→ **PROBLEM TO SOLVE**:
Give back every line of the material below that has the string "Sans".
:: INPUT DATA ::
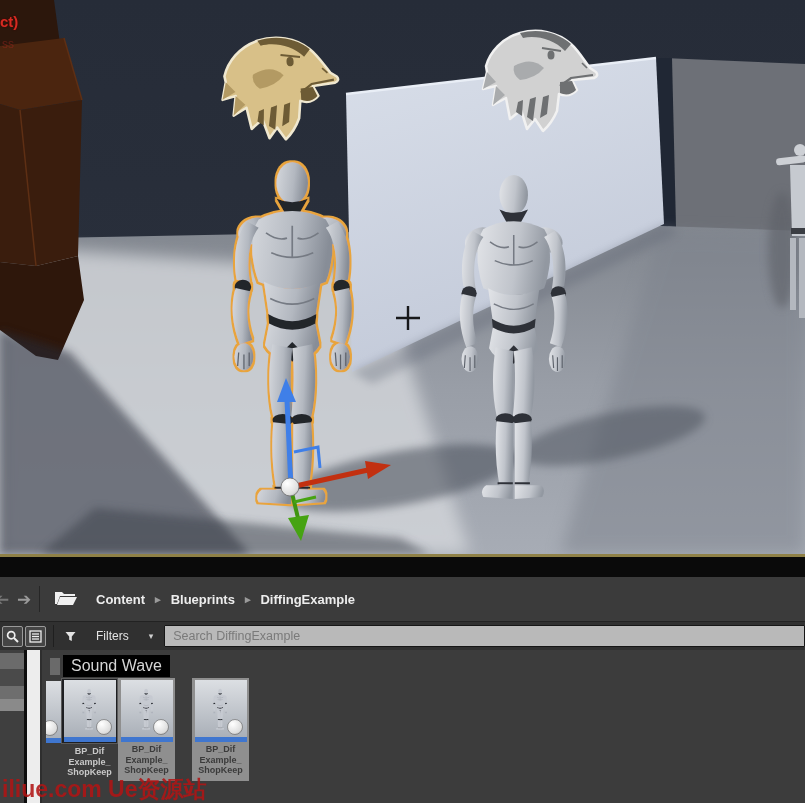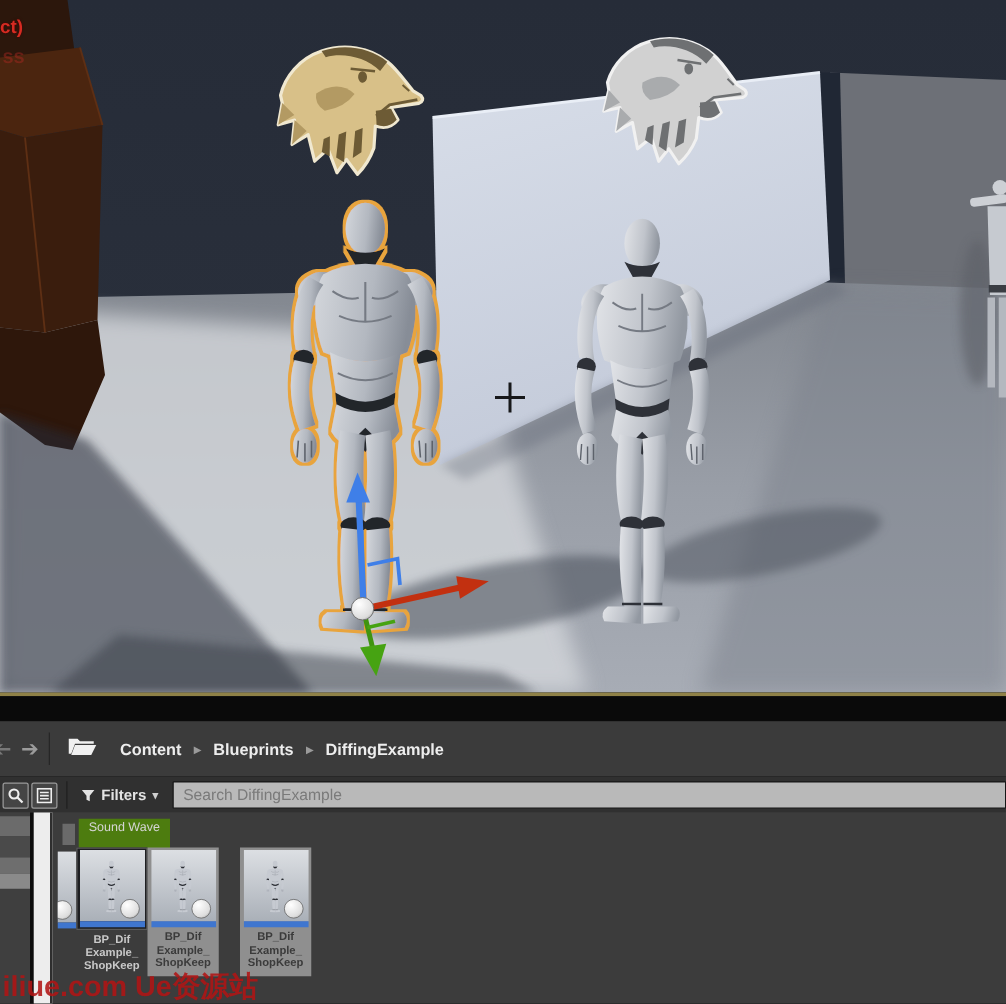--- a/index.html
+++ b/index.html
@@ -4,21 +4,21 @@
 <style>
   html,body{margin:0;padding:0;background:#111;}
   .screen{position:relative;width:805px;height:803px;overflow:hidden;background:#1a1a1a;
           font-family:"Liberation Sans",sans-serif;-webkit-font-smoothing:antialiased;}
 
   
   .viewport{position:absolute;left:0;top:0;width:680px;height:554px;background:#2a303c;}
   .viewport svg{display:block;}
   .vp-text-primary{position:absolute;left:0px;top:13px;color:#d62b22;font-size:15px;font-weight:bold;
                    text-shadow:0 0 2px #400;}
-  .vp-text-secondary{position:absolute;left:2px;top:37px;color:rgba(170,40,34,.45);font-size:16px;font-weight:bold;}
+  .vp-text-secondary{position:absolute;left:2px;top:37px;color:rgba(170,40,34,.45);font-size:12px;font-weight:normal;}
 
   .vp-border{position:absolute;left:0;top:554px;width:805px;height:3px;background:#8f8147;}
   .vp-gap{position:absolute;left:0;top:557px;width:805px;height:20px;background:#0a0a0a;}
 
   
   .crumb-bar{position:absolute;left:0;top:577px;width:805px;height:45px;background:#3b3b3b;
              display:flex;align-items:center;box-sizing:border-box;border-bottom:1px solid #222;}
   .nav-arrow{width:22px;height:22px;display:flex;align-items:center;justify-content:center;
              color:#9b9b9b;font-size:17px;}
   .nav-arrow.back{margin-left:-9px;color:#787878;transform:scaleX(-1);}
@@ -27,41 +27,41 @@
   .crumb{color:#ededed;font-weight:bold;font-size:13px;margin:0 10px;cursor:default;}
   .crumb-sep{color:#9a9a9a;font-size:11px;font-weight:bold;}
 
   
   .content{position:absolute;left:0;top:622px;width:805px;height:181px;background:#3a3a3a;}
   .filter-row{position:absolute;left:0;top:0;width:805px;height:28px;background:#303030;
               display:flex;align-items:center;box-sizing:border-box;}
   .icon-btn{width:21px;height:21px;box-sizing:border-box;border:1px solid #9a9a9a;background:#454545;
             display:flex;align-items:center;justify-content:center;margin-left:2px;border-radius:2px;}
   .fdiv{width:1px;height:22px;background:#1f1f1f;margin:0 7px;}
-  .filters-btn{display:flex;align-items:center;gap:5px;color:#e3e3e3;font-weight:bold;font-size:12px;padding:0 4px;}
+  .filters-btn{display:flex;align-items:center;gap:20px;color:#e3e3e3;font-weight:normal;font-size:12px;padding:0 4px;}
   .filters-caret{font-size:9px;color:#cfcfcf;}
   .search{flex:1;height:22px;margin:0 0 0 7px;box-sizing:border-box;background:#b9b9b9;
           border:1px solid #161616;border-radius:1px;font-size:12.5px;padding:0 8px;color:#000000;
           font-family:"Liberation Sans",sans-serif;outline:none;}
   .search::placeholder{color:#7a7a7a;}
 
   .body-row{position:absolute;left:0;top:28px;width:805px;height:153px;background:#3c3c3c;}
   .mini-panel{position:absolute;left:0;top:0;width:24px;height:153px;background:#3f3f3f;}
   .mini-panel .b1{position:absolute;left:0;top:3px;width:24px;height:16px;background:#6b6b6b;}
   .mini-panel .b2{position:absolute;left:0;top:19px;width:24px;height:17px;background:#4a4a4a;}
   .mini-panel .b3{position:absolute;left:0;top:36px;width:24px;height:13px;background:#6e6e6e;}
   .mini-panel .b4{position:absolute;left:0;top:49px;width:24px;height:12px;background:#8a8a8a;}
   .black-div{position:absolute;left:24px;top:0;width:3px;height:153px;background:#0d0d0d;}
   .white-bar{position:absolute;left:27px;top:0;width:13px;height:153px;background:#ededed;
              border-right:2px solid #2e2e2e;}
 
   .asset-region{position:absolute;left:46px;top:0;right:0;height:153px;overflow:hidden;}
   .chip{position:absolute;left:4px;top:5px;display:flex;align-items:center;}
   .chip .tab{width:10px;height:17px;background:#6a6a6a;margin-right:3px;}
-  .chip .chip-label{background:#4d7c0f;color:#d5d5d5;font-size:10px;padding:2px 8px 12px 8px;}
+  .chip .chip-label{background:#000000;color:#d5d5d5;font-size:16px;padding:2px 8px 2px 8px;}
 
   .tile-thumb{display:block;}
   .tile-partial{position:absolute;left:0;top:31px;width:16px;height:62px;overflow:hidden;}
   .tile-partial svg{margin-left:-36px;}
   .tile-1{position:absolute;left:15px;top:28px;width:57px;height:66px;background:#1e1f22;
           border:1px solid #5a5a5a;box-sizing:border-box;display:flex;align-items:center;justify-content:center;}
   .tile-sel{position:absolute;top:28px;width:57px;height:103px;background:#8f8f8f;}
   .tile-2{left:72px;} .tile-3{left:146px;}
   .tile-sel svg{margin:2px auto 0 auto;display:block;}
   .labels{position:absolute;width:57px;text-align:center;font-size:9px;line-height:10.5px;font-weight:bold;}

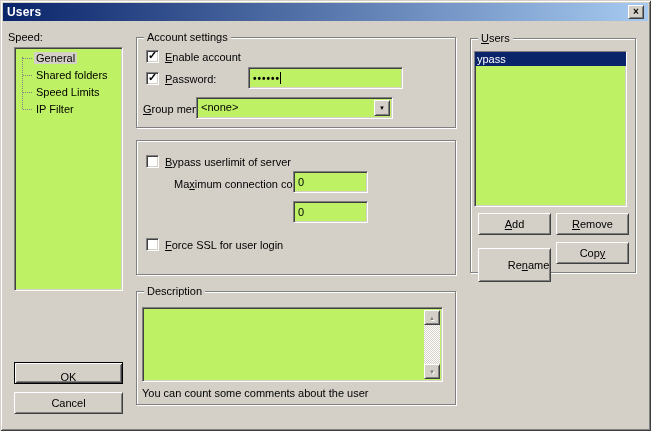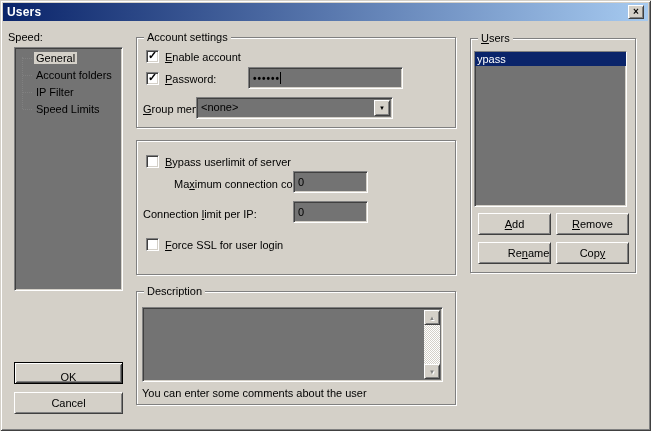--- a/index.html
+++ b/index.html
@@ -20,21 +20,21 @@
   .titlebar .title { color:#fff; font-weight:bold; font-size:12px; letter-spacing:0.2px; }
   .close-btn {
     position:absolute; right:4px; top:2px; width:16px; height:14px;
     background:#d4d0c8; border:1px solid; border-color:#fff #404040 #404040 #fff;
     box-shadow: inset 1px 1px 0 #d4d0c8, inset -1px -1px 0 #808080;
     display:flex; align-items:center; justify-content:center;
     font-weight:bold; font-size:10px; line-height:1; cursor:default;
   }
   
   .sunken {
-    background:#737373; border:1px solid; border-color:#808080 #fff #fff #808080;
+    background:#bef264; border:1px solid; border-color:#808080 #fff #fff #808080;
     box-shadow: inset 1px 1px 0 #404040, inset -1px -1px 0 #d4d0c8;
   }
   .btn3d {
     background:#d4d0c8; border:1px solid; border-color:#fff #404040 #404040 #fff;
     box-shadow: inset 1px 1px 0 #d4d0c8, inset -1px -1px 0 #808080;
     display:flex; align-items:center; justify-content:center; cursor:default;
   }
   .btn3d.default {
     border:1px solid #000;
     box-shadow: inset 1px 1px 0 #fff, inset -1px -1px 0 #404040,
@@ -110,27 +110,27 @@
 
   <div class="label" style="left:8px; top:30px;">Speed:</div>
 
   <div class="sunken tree" style="left:14px; top:47px; width:109px; height:244px;">
     <div class="tree-vline"></div>
     <div style="padding-top:2px;">
       <div class="tree-item selected">
         <span>General</span>
       </div>
       <div class="tree-item">
-        <span>Account folders</span>
+        <span>Shared folders</span>
+      </div>
+      <div class="tree-item">
+        <span>Speed Limits</span>
       </div>
       <div class="tree-item">
         <span>IP Filter</span>
-      </div>
-      <div class="tree-item">
-        <span>Speed Limits</span>
       </div>
     </div>
   </div>
 
   <div class="btn3d default push" style="position:absolute; left:14px; top:362px; width:109px; height:22px;">
     <span>OK</span>
   </div>
   <div class="btn3d push" style="position:absolute; left:14px; top:392px; width:109px; height:22px;">
     <span>Cancel</span>
   </div>
@@ -165,21 +165,20 @@
   <div class="checkrow" style="left:146px; top:155px;">
     <span class="checkbox"></span>
     <span><u>B</u>ypass userlimit of server</span>
   </div>
 
   <div class="label" style="left:143px; top:177px;margin-left:31px;">Ma<u>x</u>imum connection count:</div>
   <div class="sunken field" style="left:293px; top:171px; width:75px; height:22px;">
     <span>0</span>
   </div>
 
-  <div class="label" style="left:143px; top:207px;">Connection <u>l</u>imit per IP:</div>
   <div class="sunken field" style="left:293px; top:201px; width:75px; height:22px;">
     <span>0</span>
   </div>
 
   <div class="checkrow" style="left:146px; top:238px;">
     <span class="checkbox"></span>
     <span><u>F</u>orce SSL for user login</span>
   </div>
 
   <div class="groupbox" style="left:136px; top:291px; width:320px; height:114px;">
@@ -189,37 +188,37 @@
     <span style="position:absolute; left:4px; top:2px;"></span>
     <div class="vscroll">
       <div class="btn3d sbtn up">
         <span>▲</span>
       </div>
       <div class="btn3d sbtn down">
         <span>▼</span>
       </div>
     </div>
   </div>
-  <div class="label" style="left:142px; top:386px;">You can enter some comments about the user</div>
+  <div class="label" style="left:142px; top:386px;">You can count some comments about the user</div>
 
   <div class="groupbox" style="left:470px; top:38px; width:166px; height:235px;">
     <span class="gtitle"><u>U</u>sers</span>
   </div>
   <div class="sunken listbox" style="left:474px; top:51px; width:153px; height:156px;">
     <div class="list-item selected">
       <span>ypass</span>
     </div>
   </div>
 
   <div class="btn3d push" style="position:absolute; left:556px; top:213px; width:73px; height:22px;">
     <span><u>R</u>emove</span>
   </div>
   <div class="btn3d push" style="position:absolute; left:478px; top:213px; width:73px; height:22px;">
     <span><u>A</u>dd</span>
   </div>
-  <div class="btn3d push" style="position:absolute; left:478px; top:242px; width:73px; height:22px;padding-left:28px;">
+  <div class="btn3d push" style="position:absolute; left:478px; top:248px; width:73px; height:34px;padding-left:28px;">
     <span>Re<u>n</u>ame</span>
   </div>
   <div class="btn3d push" style="position:absolute; left:556px; top:242px; width:73px; height:22px;">
     <span>Cop<u>y</u></span>
   </div>
 
 </div>
 
 </body></html>

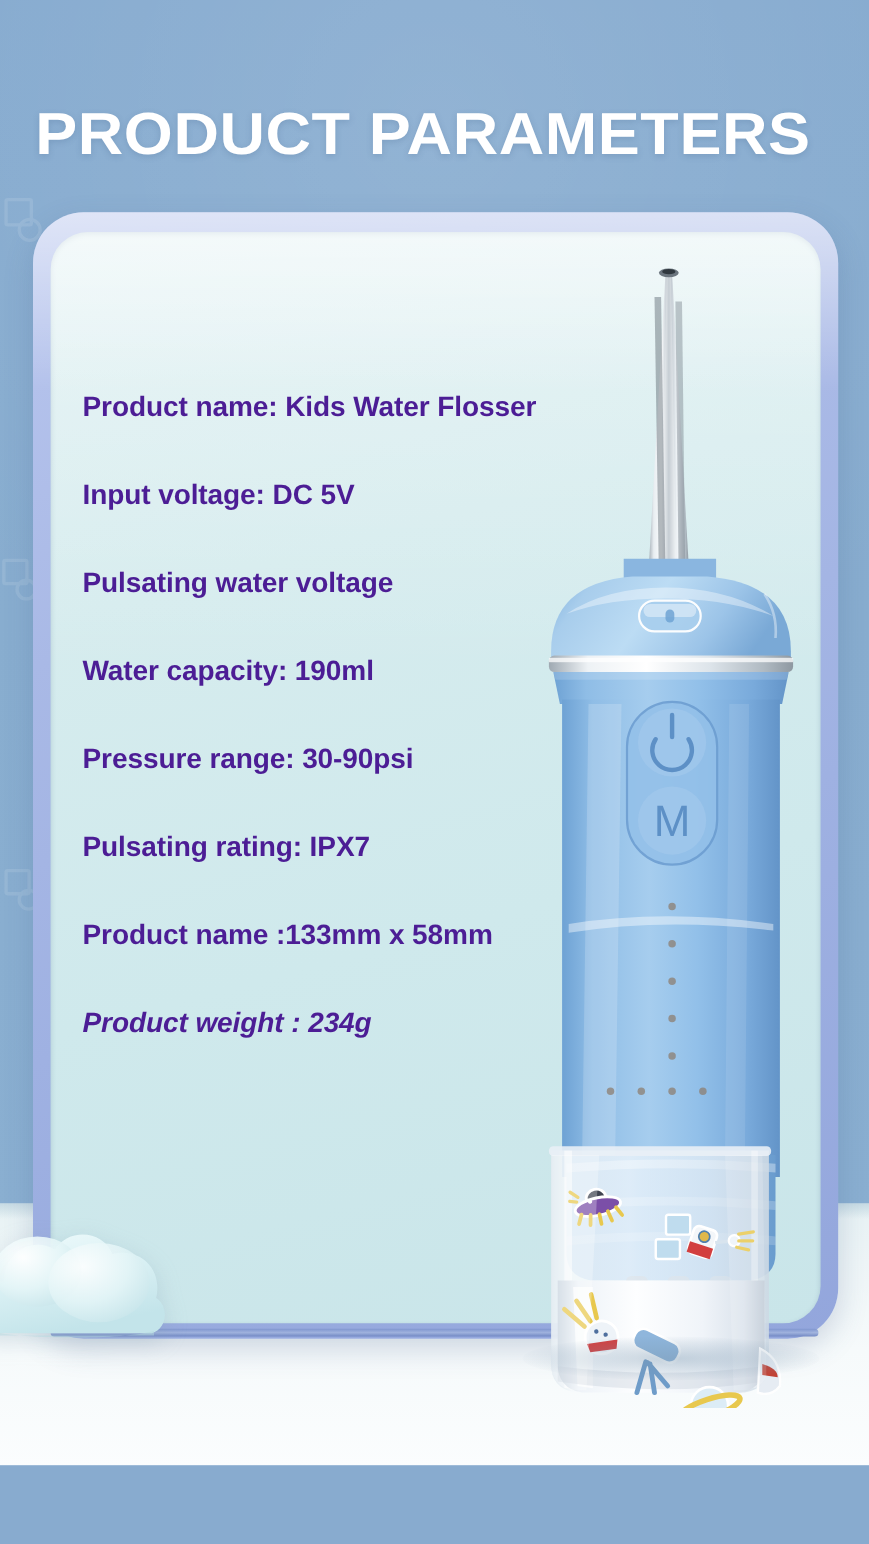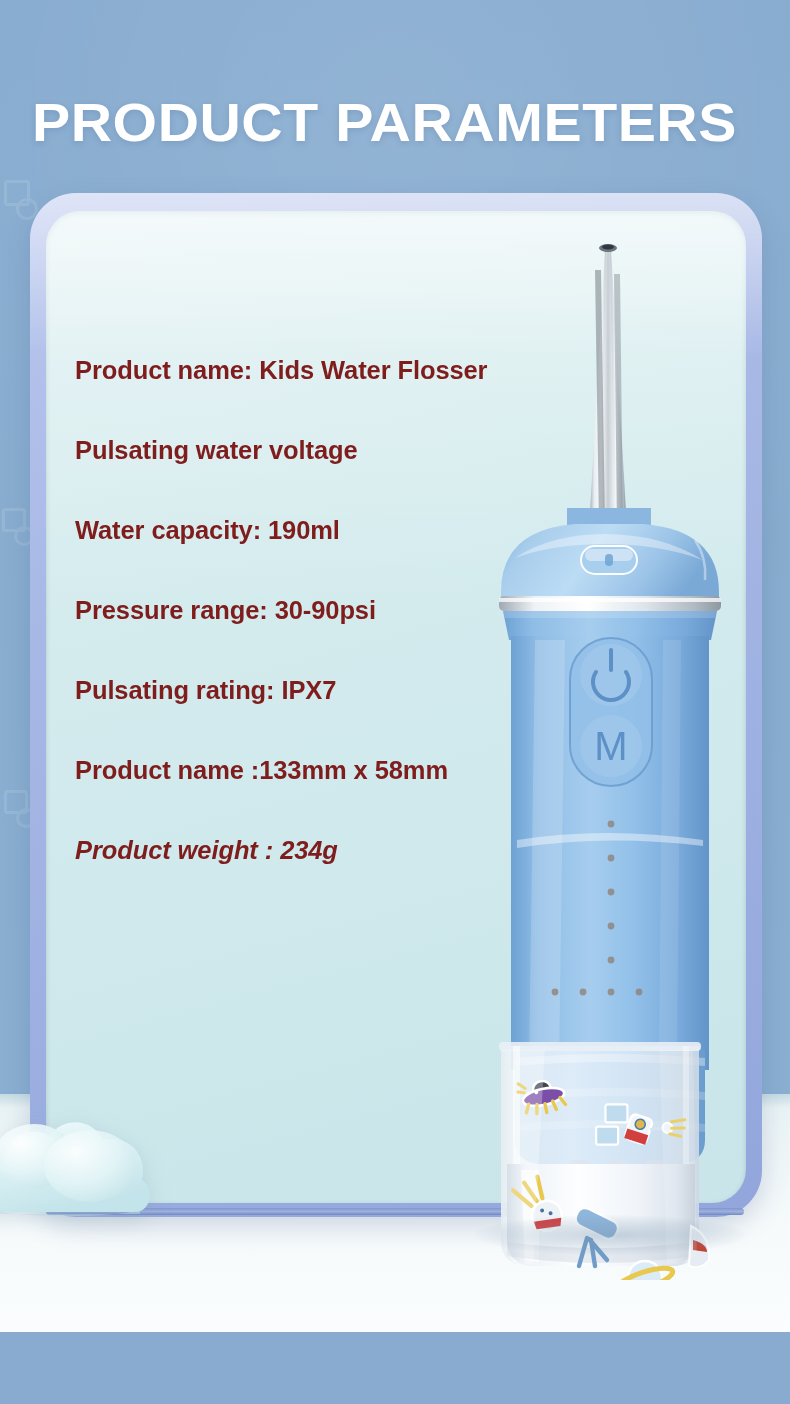--- a/index.html
+++ b/index.html
@@ -107,21 +107,21 @@
   
   .specs{
     position:absolute;
     left:75px; top:355px;
     width:470px;
   }
   .spec-line{
     font-size:25.5px;
     line-height:30px;
     font-weight:700;
-    color:#7f1d1d;
+    color:#4c1d95;
     margin-bottom:50px;
     white-space:nowrap;
     letter-spacing:-.1px;
   }
   .spec-line:last-child{ margin-bottom:0;font-style:italic; }
 
   
   .cloud{
     position:absolute;
     left:-18px; top:1108px;
@@ -166,20 +166,21 @@
   <div class="frame">
     <div class="frame-inner"></div>
     <div class="frame-hl"></div>
   </div>
   <div class="frame-rail"></div>
 
   <div class="title">PRODUCT PARAMETERS</div>
 
   <div class="specs">
     <div class="spec-line">Product name: Kids Water Flosser</div>
+    <div class="spec-line">Input voltage: DC 5V</div>
     <div class="spec-line">Pulsating water voltage</div>
     <div class="spec-line">Water capacity: 190ml</div>
     <div class="spec-line">Pressure range: 30-90psi</div>
     <div class="spec-line">Pulsating rating: IPX7</div>
     <div class="spec-line">Product name :133mm x 58mm</div>
     <div class="spec-line">Product weight : 234g</div>
   </div>
 
   <svg class="cloud" viewBox="0 0 190 112">
     <defs>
:::
→ **THE COMPLETED TASK**:
           font-family:"Liberation Sans",sans-serif;-webkit-font-smoothing:antialiased;}
           font-family:"Liberation Sans",sans-serif;outline:none;}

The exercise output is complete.